If I were you, I'd do nothing but watch your child. If something goes wrong, THEN worry/go to the doctor/ER/etc.

Otherwise, trust her body to do what its supposed to. Pass it. And if not, her body will tell you that something is "awry."


----------



## gsd1amommy

An xray definitely. You need to know that the penny is no longer in the esophagus. The penny can be straight up and down in the esophagus right now causing no problem at all. Coughing, gagging, crying can cause the penny to shift or flip and form a blockage. You want to know that the penny is *not* in the airway and will not cause an obstruction.


----------



## ChetMC

Quote:


Originally Posted by *gsd1amommy* 
An xray definitely. You need to know that the penny is no longer in the esophagus. The penny can be straight up and down in the esophagus right now causing no problem at all. Coughing, gagging, crying can cause the penny to shift or flip and form a blockage. You want to know that the penny is *not* in the airway and will not cause an obstruction.

This is what I have been told as well. This is the biggest concern with kids swallowing coins.


----------



## heidirk

Ummm. . . I'd think a coin wedged sideways in her airway would be extermely painful. Ever get a pill swallowed sideways? I think you'd know if it was stuck somewhere.

I swallowed a dime after I was potty trained, and my mom had me poop on the baby potty for a few days until she found it.









It would also be extremely diffucult for the body to absorb any significant amount of copper from a solid object.


----------



## springbabes

A couple of months ago my baby swallowed what we think was a coin.

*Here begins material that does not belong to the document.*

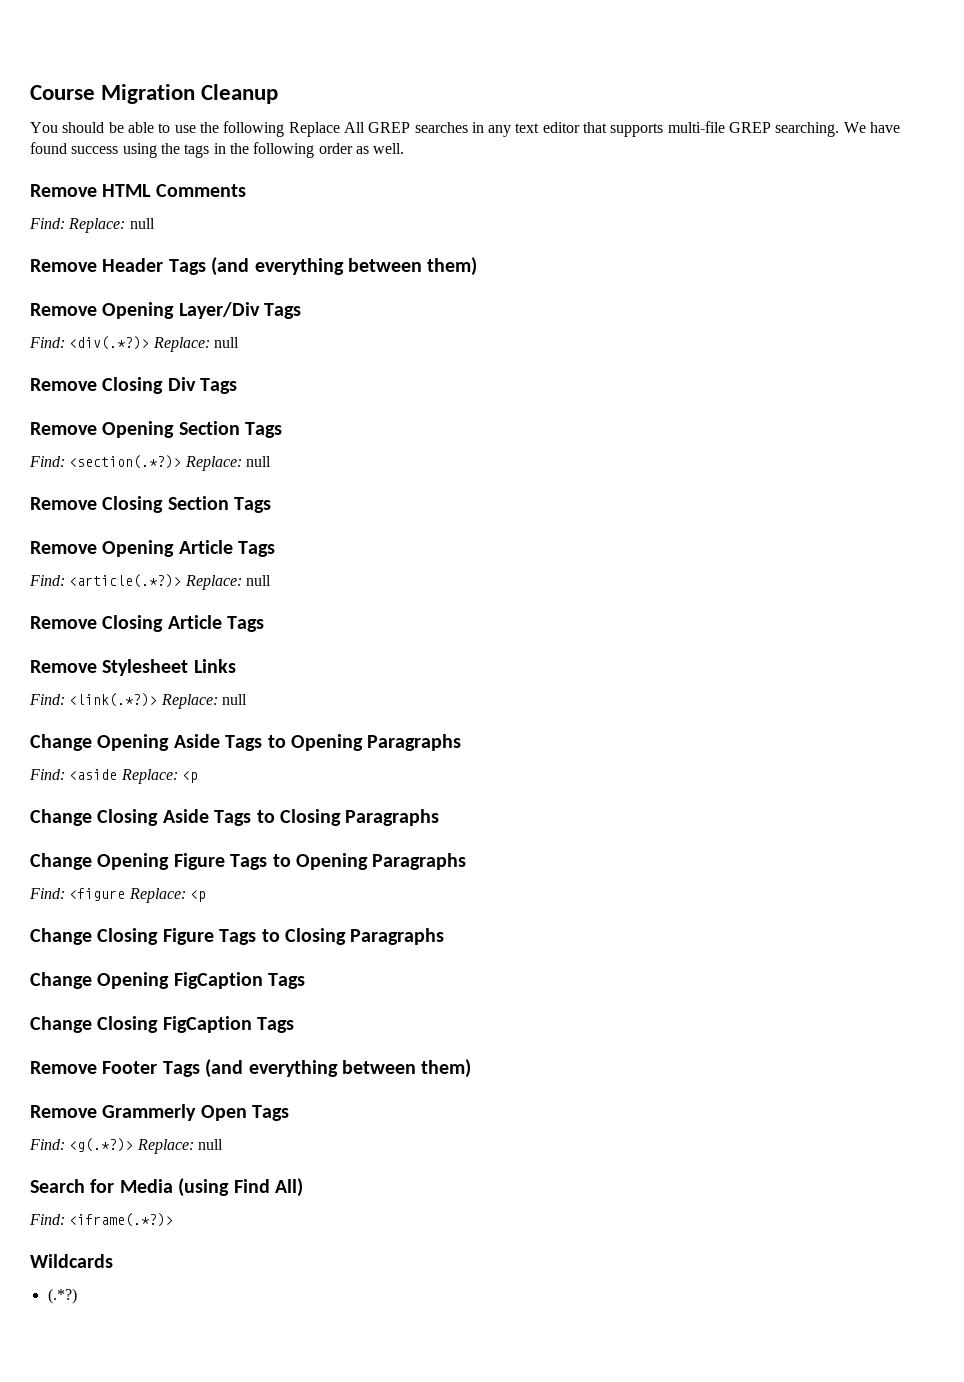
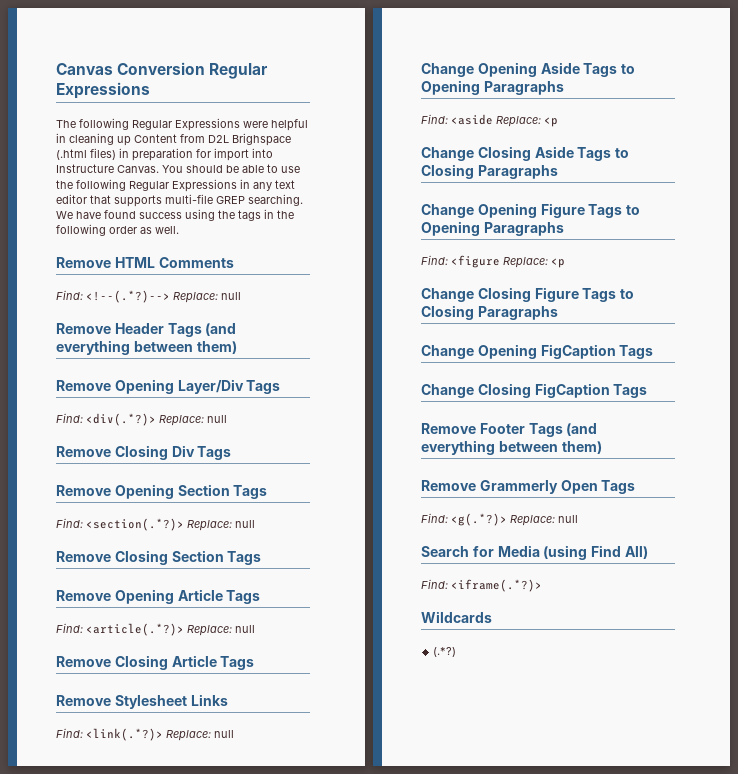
[30,84,279,104] Course Migration Cleanup // -> [56,62,269,79] [56,82,150,99] [56,118,308,131] [56,133,291,146] [56,148,273,161] [56,164,159,173] Canvas Conversion Regular Expressions // The following Regular Expressions were helpful in cleaning up Content from D2L Brighspace (.html files) in preparation for import into Instructure Canvas.
[288,122,468,137] Replace All GREP searches -> [129,179,237,192] Regular Expressions
(65, 223) none -> [86,290,170,303] <!--(.*?)-->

She was in the next room when we heard her gagging. The next day she was nursing just fine but would gag up any solid food she tried eating. On a hunch I took her in and had an x-ray. It clearly showed something flat and round stuck in her esophagus. They had to insert a tube down through her nose to push the obstruction into her stomach. They told us to look out for the coin coming through but we never did find it. I think we just missed it. We were only supposed to be concerned if she had symptoms of of a bowel obstruction.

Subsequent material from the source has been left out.